Oleh Gun Gun Heryanto

SAAT ini, wacana tentang kontestasi Pemilu 2024 mulai memanas lagi. Sejumlah nama mulai digadang-gadang menuju gelanggang. Ada nama Ganjar Pranowo, Anies Baswedan, Puan Maharani, Prabowo Subianto, Airlangga Hartarto, Ridwan Kamil, dan sejumlah nama popular lainnya, baik dari kalangan politikus partai politik, kepala daerah, menteri, pengusaha, maupun lain-lain. Hal ini menandai sebuah realitas bursa pancapresan yang mulai dipanaskan dengan ragam kepentingan. Tentu banyak orang berkeinginan, tetapi tak semuanya memiliki modal elektoral memadai.

Tahap pemunculan

Jalan panjang pemenangan dimulai dengan tahap pemunculan kandidat. Tak mengherankan jika saat ini bursa nama figur-figur potensial mulai digadang-gadang. Merujuk ke Judith Trend dan Robert Friendenberg dalam bukunya, Political Campaign Communication Principles and Practices (2015), tahap ini disebut sebagai tahap pemunculan (surfacing) sebelum ketiga tahapan lain dilakukan, yakni tahap primary, nominasi, dan pemilihan (election).

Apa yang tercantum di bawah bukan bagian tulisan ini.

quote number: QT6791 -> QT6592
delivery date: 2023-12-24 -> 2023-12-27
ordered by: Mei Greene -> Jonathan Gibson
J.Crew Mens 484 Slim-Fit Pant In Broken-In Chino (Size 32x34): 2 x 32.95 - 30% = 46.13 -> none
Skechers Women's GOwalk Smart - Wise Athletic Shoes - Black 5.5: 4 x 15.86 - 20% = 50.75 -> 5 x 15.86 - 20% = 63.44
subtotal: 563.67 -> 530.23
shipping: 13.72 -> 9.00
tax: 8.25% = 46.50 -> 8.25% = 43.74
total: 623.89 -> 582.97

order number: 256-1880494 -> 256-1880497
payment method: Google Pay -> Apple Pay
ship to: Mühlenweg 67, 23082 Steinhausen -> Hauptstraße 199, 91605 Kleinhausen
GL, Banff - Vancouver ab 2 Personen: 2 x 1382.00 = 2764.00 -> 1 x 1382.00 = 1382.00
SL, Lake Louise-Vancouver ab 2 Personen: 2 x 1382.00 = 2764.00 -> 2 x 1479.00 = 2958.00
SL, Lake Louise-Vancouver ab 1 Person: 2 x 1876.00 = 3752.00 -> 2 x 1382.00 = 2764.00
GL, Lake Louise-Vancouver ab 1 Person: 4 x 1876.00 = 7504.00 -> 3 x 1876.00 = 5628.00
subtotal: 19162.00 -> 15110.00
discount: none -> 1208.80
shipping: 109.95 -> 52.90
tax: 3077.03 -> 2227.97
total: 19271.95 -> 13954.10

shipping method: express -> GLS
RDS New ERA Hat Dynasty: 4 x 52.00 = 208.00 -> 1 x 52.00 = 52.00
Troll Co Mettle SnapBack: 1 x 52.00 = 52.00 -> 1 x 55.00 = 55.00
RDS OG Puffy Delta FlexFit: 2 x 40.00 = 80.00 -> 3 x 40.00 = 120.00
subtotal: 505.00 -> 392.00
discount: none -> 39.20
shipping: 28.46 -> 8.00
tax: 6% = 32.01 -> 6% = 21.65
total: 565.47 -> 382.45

Pada tahap pemunculan, yang diperkuat ialah citra diri sehingga berpotensi dipertimbangkan dalam bursa kandidat. Tahap primary sangat menentukan karena dalam situasi kompetitif apakah kandidat mampu meyakinkan kekuatan politik seperti parpol memberikan tiket menjadi calon presiden/wakil presiden atau tidak.

Terlebih di Indonesia, pemilu presiden hanya bisa diikuti pasangan calon yang didaftarkan secara resmi oleh partai politik dan belum membolehkan munculnya kandidat independen. Di Indonesia, hal ini semakin kompleks mengingat tingginya syarat presidential threshold.

Tahap nominasi, yakni tahapan kepastian, seseorang diusung partai yang memiliki kursi di DPR. Pada tahapan ini, setiap parpol akan melakukan konsolidasi internal untuk memilih dari beberapa opsi ke satu nama yang akan dideklarasikan sebagai capres atau cawapres mereka. Dari kompleksitas pencapresan di internal partai akan bergeser menuju ruang negosiasi dan kompromi dengan partai politik lainnya untuk berkoalisi mengusung pasangan calon yang akan berlaga di Pemilu 2024.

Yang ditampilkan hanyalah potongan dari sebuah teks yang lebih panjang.